HASTINGS, Neb. - When the news contains the report of a motorcycle accident, attention naturally turns to the helmet. In Nebraska, helmets are required and they must be Department of Transportation approved. In the case of a fatal accident in Grand Island this week, the helmet used was not an approved model. It could have been a factor in the head injuries received by the cyclist, according to Captain Jim Duering of the Grand Island Police Department.
"The way that the helmet came apart and did nothing to absorb the impact definitely contributed to those injuries," said Duering.

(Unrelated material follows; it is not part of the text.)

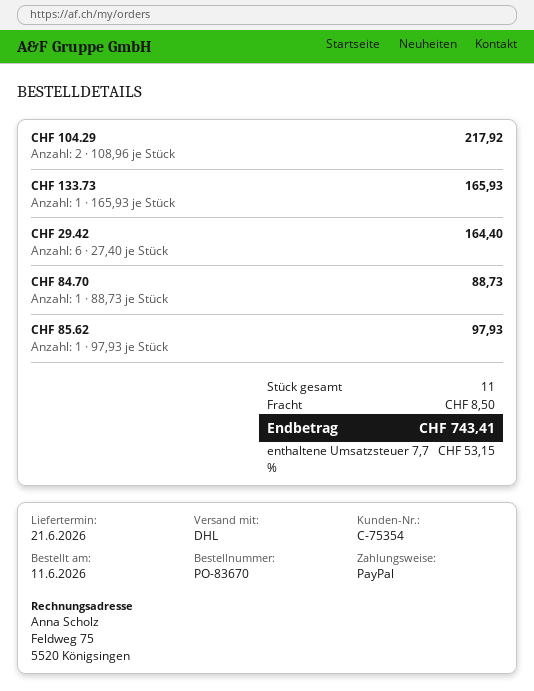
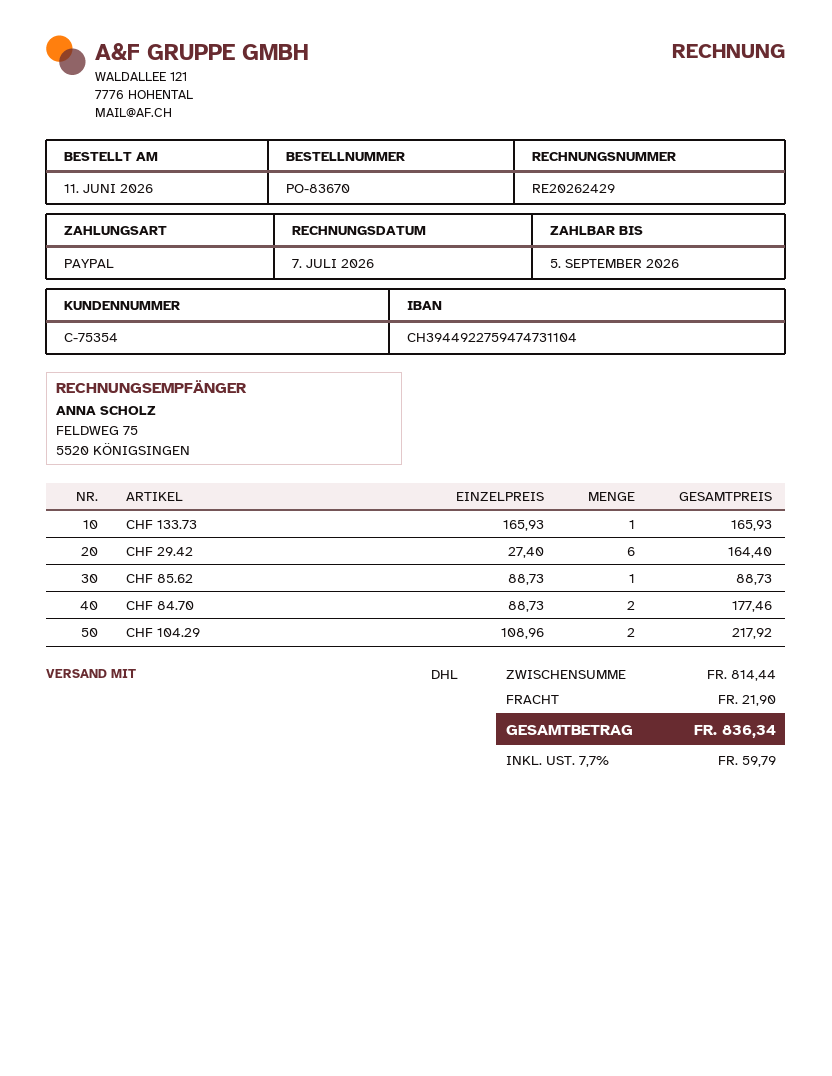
CHF 84.70: 1 x 88.73 = 88.73 -> 2 x 88.73 = 177.46
CHF 85.62: 1 x 97.93 = 97.93 -> 1 x 88.73 = 88.73
shipping: 8.50 -> 21.90
tax: 7.7% = 53.15 -> 7.7% = 59.79
total: 743.41 -> 836.34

Brian Aarrants at Hastings Honda says he will sell only approved helmets. Most have three layers of protection to them. He also points out that once a helmet has been subjected to any hard contact, it has to be replaced.
"We get people all the time who come in with helmets that have been through accident after accident, maybe dropped on the floor, skidded," said Arrants. "And that's probably the one thing that is the most worrisome for me, because that helmet, I know, is not going to protect them."
One other fact Captain Duering points out is that not wearing a legal helmet, or any helmet for that matter, is a primary offense. So, you can get pulled over just for that and if you do, you may be there a while.
"We're not going to allow you to leave the scene until you have a proper helmet," said Duering. That means the rider will have to call for someone to either bring them a helmet, or give them a ride.
Arrants reminds cyclist that despite their confidence in riding skills, there are plenty of reasons to wear an approved helmet.
"I protect myself against the people that are texting and driving, the people that aren't paying attention to what they're doing, that are reaching down to pick something off their floor," said Arrants. "That's what i'm protecting myself from."
In addition to replacing damaged helmets, riders should also be mindful of replacing their helmets at least every five years.